GEOMAR team publishes a detailed picture of the biological particle flow into the deep sea along the equator

Animal excrements and parts of dead organisms constantly sink from the surface of the oceans towards the deep sea. This particle flow, also referred to as "marine snowfall", plays an important role in the global carbon cycle and consequently for the climate. Little is known so far about its distribution in the water column. An international research team led by the GEOMAR Helmholtz Centre for Ocean Research Kiel has now published a detailed image of the distribution of the marine snowfall in the equatorial ocean in the renowned scientific journal Nature Geoscience. It differs significantly from previous ideas.

 

The great ocean currents with their immense energy transport have a decisive influence on the atmosphere and thus the climate. But besides this well-known fact life in the seas also plays an important role for climate-related processes. Especially the smallest creatures, tiny planktonic organisms, take up carbon near the surface, process it, build up their bodies with it or excrete it. The carbon incorporated in the excretory products or dead organisms then sinks to the seabed.
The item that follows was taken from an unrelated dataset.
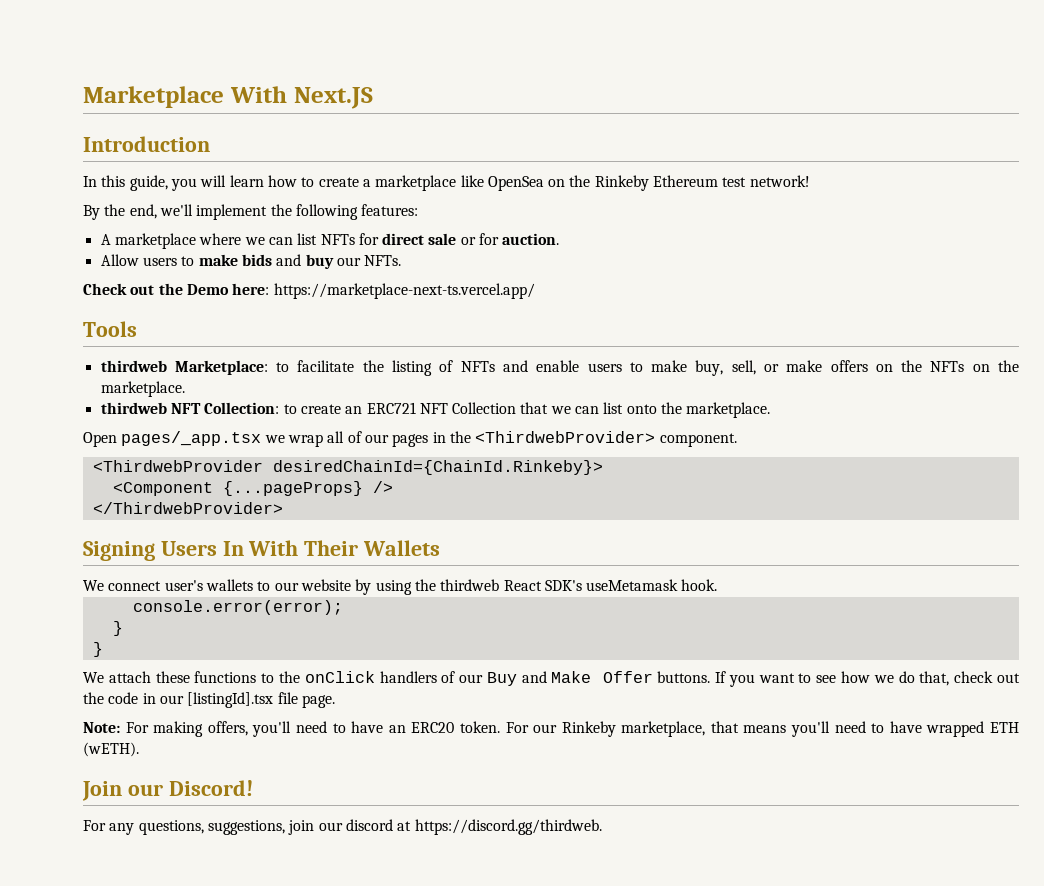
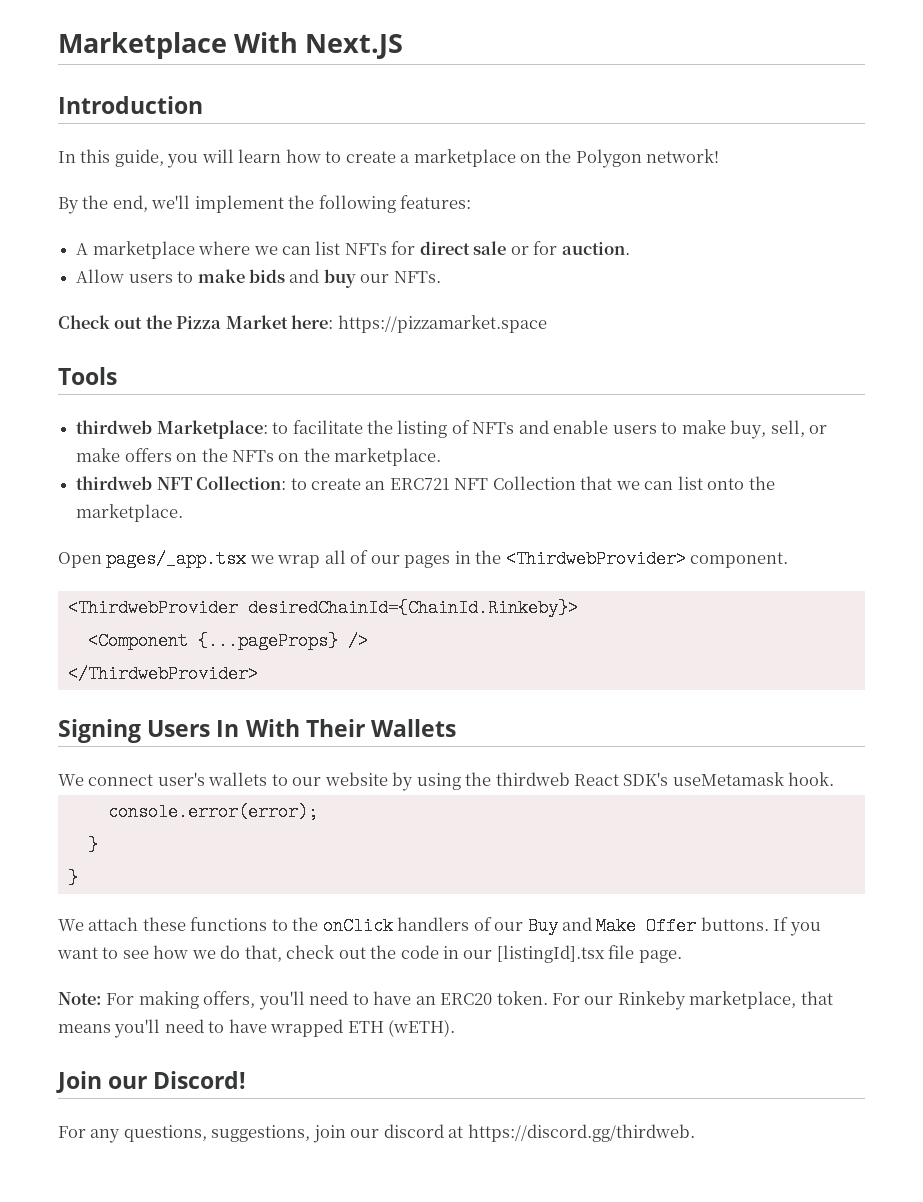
[460,175,747,191] like OpenSea on the Rinkeby Ethereum test -> [520,149,642,168] on the Polygon
[186,283,535,299] Demo here: https://marketplace-next-ts.vercel.app/ -> [176,315,547,333] Pizza Market here: https://pizzamarket.space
The constant flow of organic particles towards the deep sea is also called "marine snowfall".

This snowfall is most intense where strong biological primary production can be observed near the surface. This for example is the case along the equator in the Pacific and Atlantic Ocean. However, it is hardly known how the particles are distributed at depth and which processes influence this distribution. Today, an international team of scientists led by the GEOMAR Helmholtz Centre for Ocean Research Kiel has published the first study with high-resolution data on particle density in the equatorial Atlantic and Pacific Ocean down to a depth of 5000 meters in Nature Geoscience. "The analysis of the data has shown that we have to revise several previously accepted ideas on the flow of particles into the deep sea," says Dr. Rainer Kiko, biologist at GEOMAR and lead author of the study.
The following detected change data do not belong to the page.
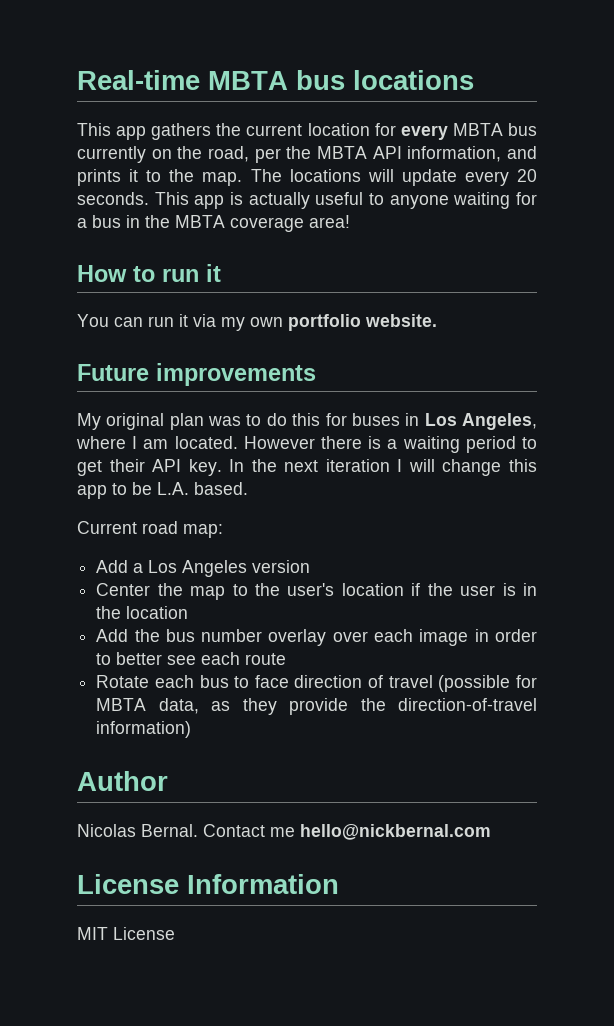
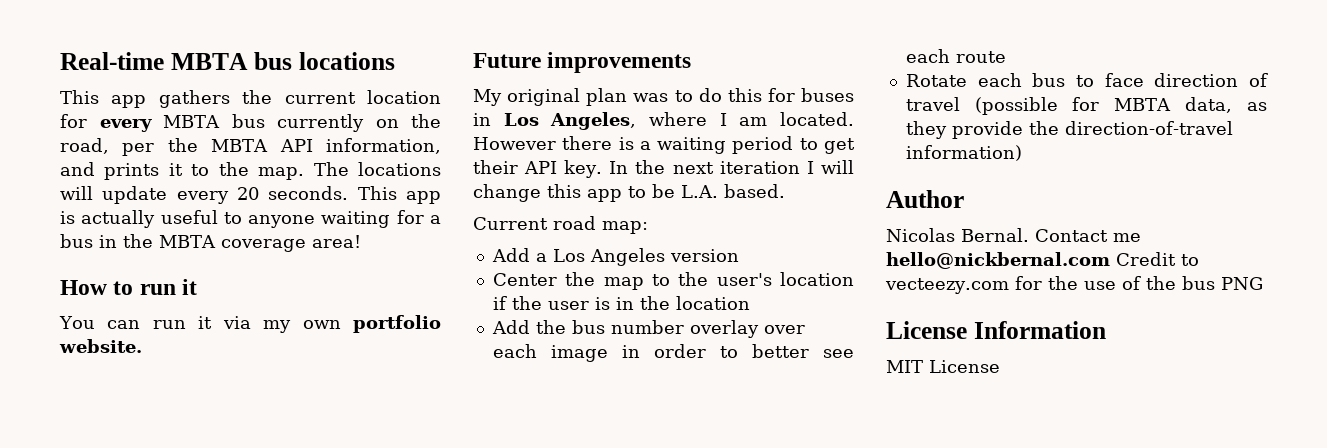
(491, 832) none -> [1116,252,1199,266] [885,276,1263,294] Credit to vecteezy.com for the use of the bus PNG

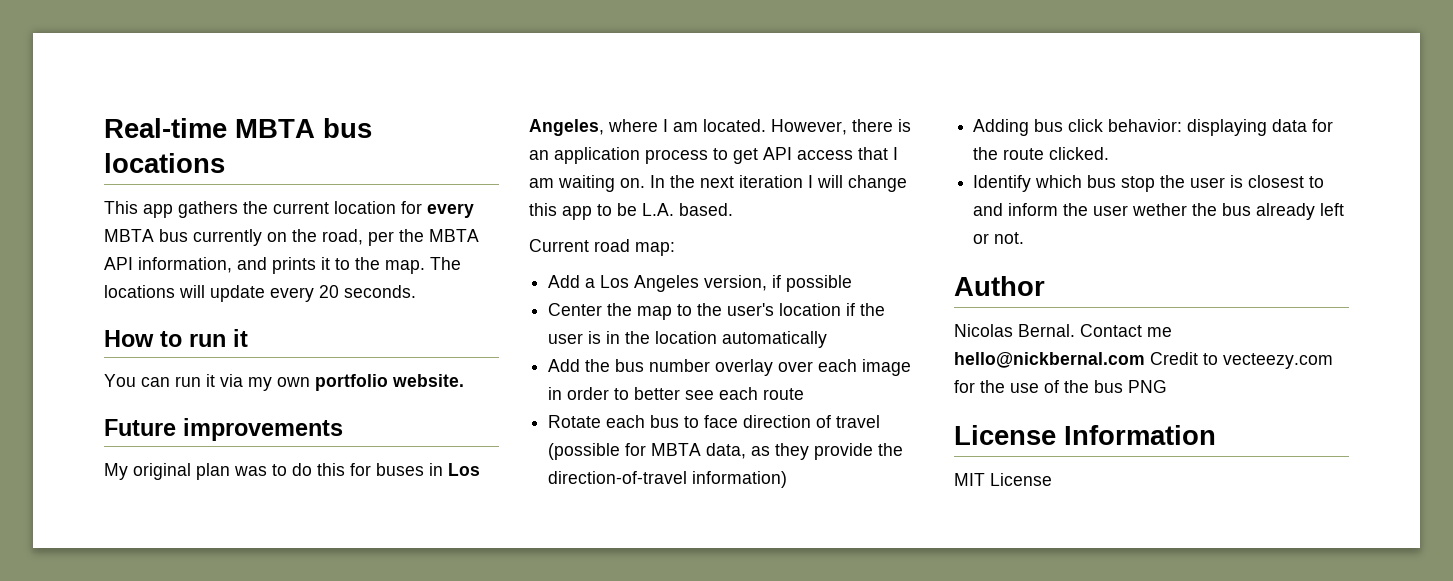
[357,186,441,204] [60,210,441,228] [60,234,361,252] This app is actually useful to anyone waiting for a bus in the MBTA coverage area! -> (416, 291) none
[473,137,556,150] However -> [771,119,847,135] However,
[639,136,855,154] [473,160,603,178] a waiting period to get their API key. -> [529,147,898,164] [529,175,645,192] an application process to get API access that I am waiting on.
[669,249,739,262] version -> [704,275,853,292] version, if possible
(750, 303) none -> [722,331,828,348] automatically
(1022, 153) none -> [973,119,1334,136] [973,147,1110,160] [973,175,1325,192] [973,203,1345,220] [973,232,1025,244] // Adding bus click behavior: displaying data for the route clicked. // Identify which bus stop the user is closest to and inform the user wether the bus already left or not.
The team, which includes colleagues from France and the US, has analyzed data collected during several expeditions of the German research vessels METEOR and MARIA S. MERIAN, the US research vessel RONALD H. BROWN and the French research vessels L'ATALANTE and TARA. The data were obtained with, among other sensors, the so-called Underwater Vision Profiler (UVP). The UVP is a special underwater camera that can be lowered down to 6000 m depth. During the decent, it takes 10 images per second, which allows particles to be counted and small plankton organisms to be identified.